IJFANS International Journal of Food and Nutritional Sciences

ISSN PRINT 2319 1775 Online 2320-7876

Traditional Food Habits and the Discourse on Women’s Nutrition in Indian Society

Main Article Content

Dr. RAJESH G. KUNDARGI

Abstract

Traditionally held notions of food, nutrition, energy and fertility are intricately related to one another in configuring a single continuum which anthropologists conceptualize as cultural development processes. However, modernity in all its myriad forms has brought about an abrupt change in the very mode of food production, food preparation and consumption patterns, that have more often adversely impacted the very reproductive performance of women, inflicting upon them pains and miseries which they had never encountered before. In this context, modern biomedicine as an agenda of modernity has been a major source of concern for both the academics and the common men alike.

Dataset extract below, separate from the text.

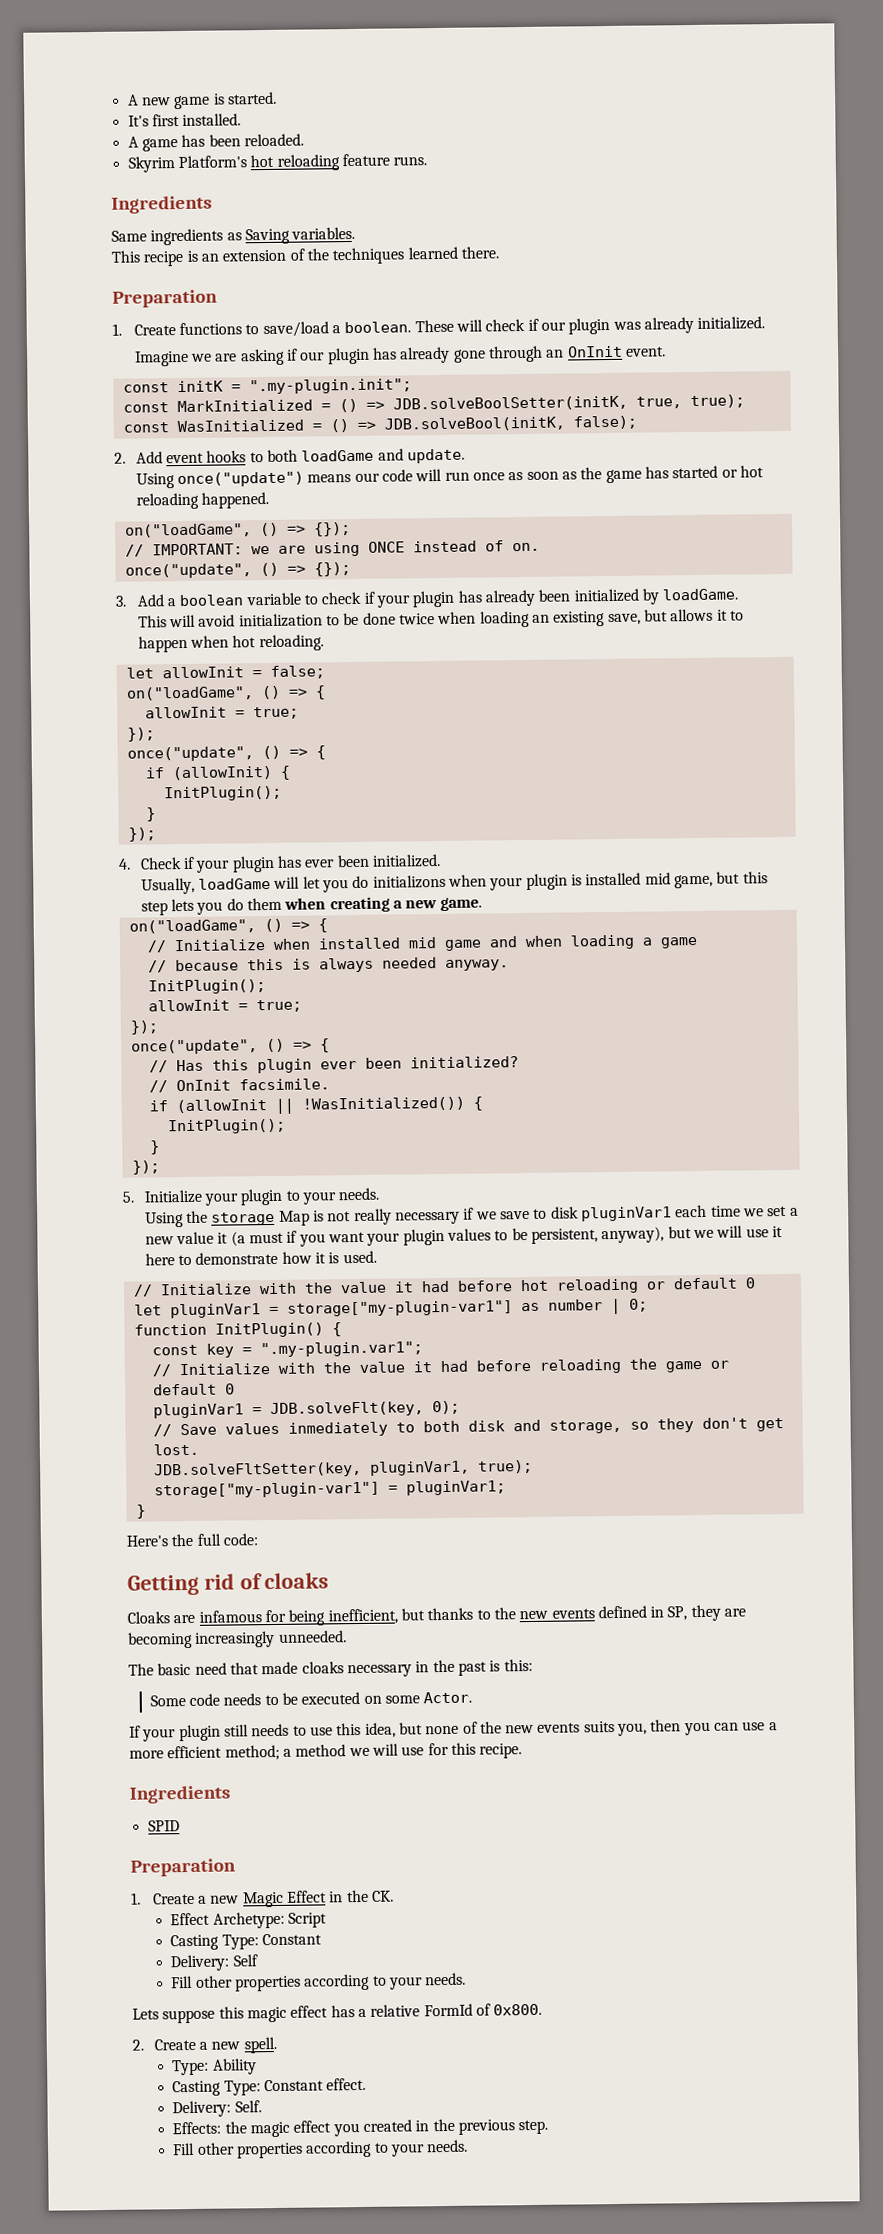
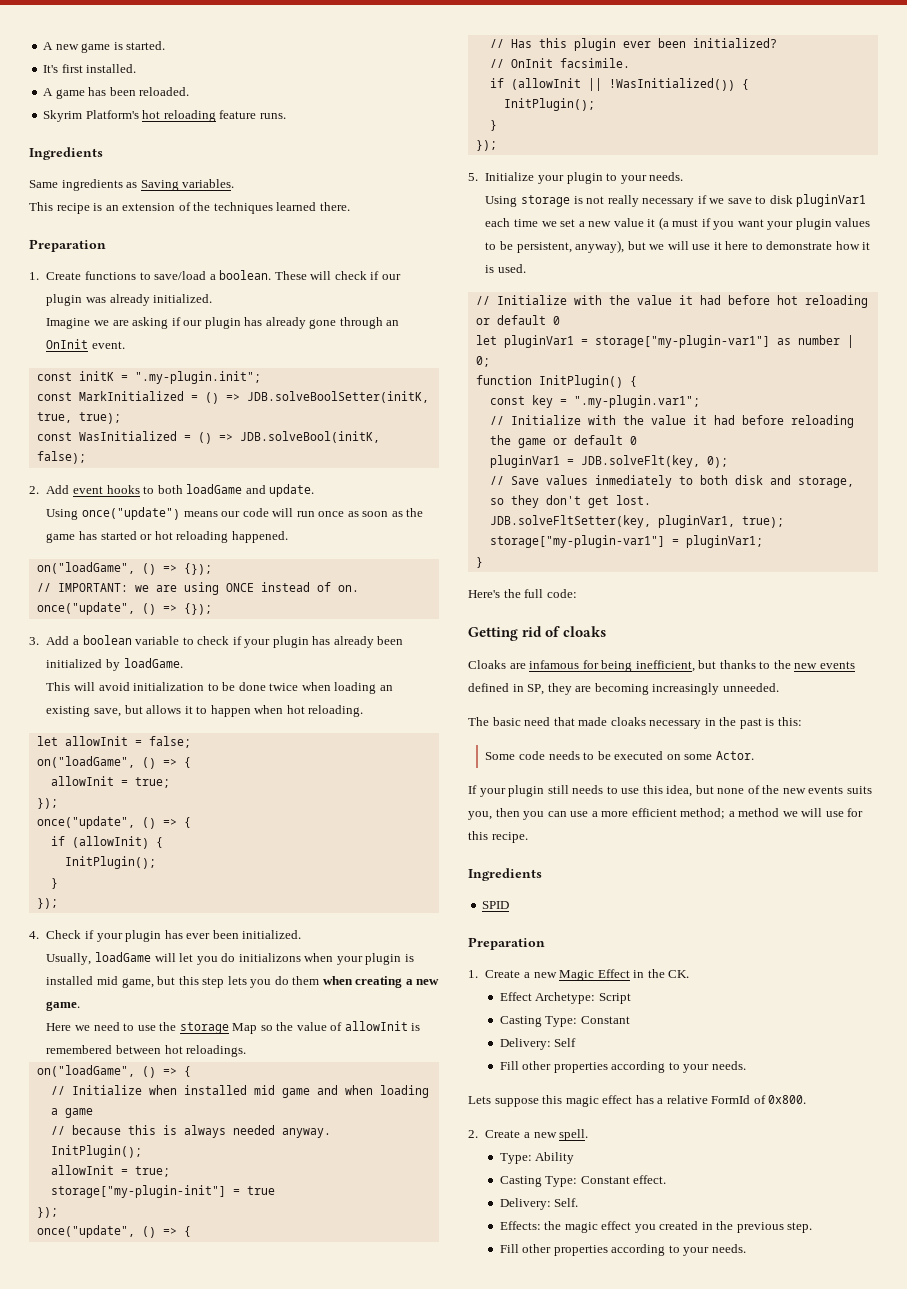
+ Here we need to use the storage Map so the value of allowInit is remembered between hot reloadings.
+ storage["my-plugin-init"] = true
- Using the storage Map is not really necessary if we save to disk pluginVar1 each time we set a new value it (a must if you want your plugin values to be persistent, anyway), but we will use it here to demonstrate how it is used.
+ Using storage is not really necessary if we save to disk pluginVar1 each time we set a new value it (a must if you want your plugin values to be persistent, anyway), but we will use it here to demonstrate how it is used.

Medicalization as necessitated by the change in maternal food habits actually trickles down from a more macro level political-economic processes through which the agenda of modernity is accomplished. However, this development needs to be located within the broader discourse of modernity in order to have a better perspective on the challenges facing us today, especially in health sector. The major driving force behind medicalization has been the power and control exerted by the medical profession on the domains of maternal food and nutrition. The cultural-temporal sequencing of the various naturally occurring reproductive experiences of women residing in rural locales is therefore severely altered by the intervention of change in food habits, at more micro level. Under these circumstances it becomes imperative on our part to study the role played by the changing maternal food habits in situating the discourse between medicalization as an agenda of modernity and the indigenous perceptions of institutional healthcare. In fine, the author tries to focus more on the interaction between women and the medical personnel wherein the former are more dependent on the latter vis-à-vis food and nutrition, that are further accentuated by divergence of their respective perspectives and practice rather than their convergence.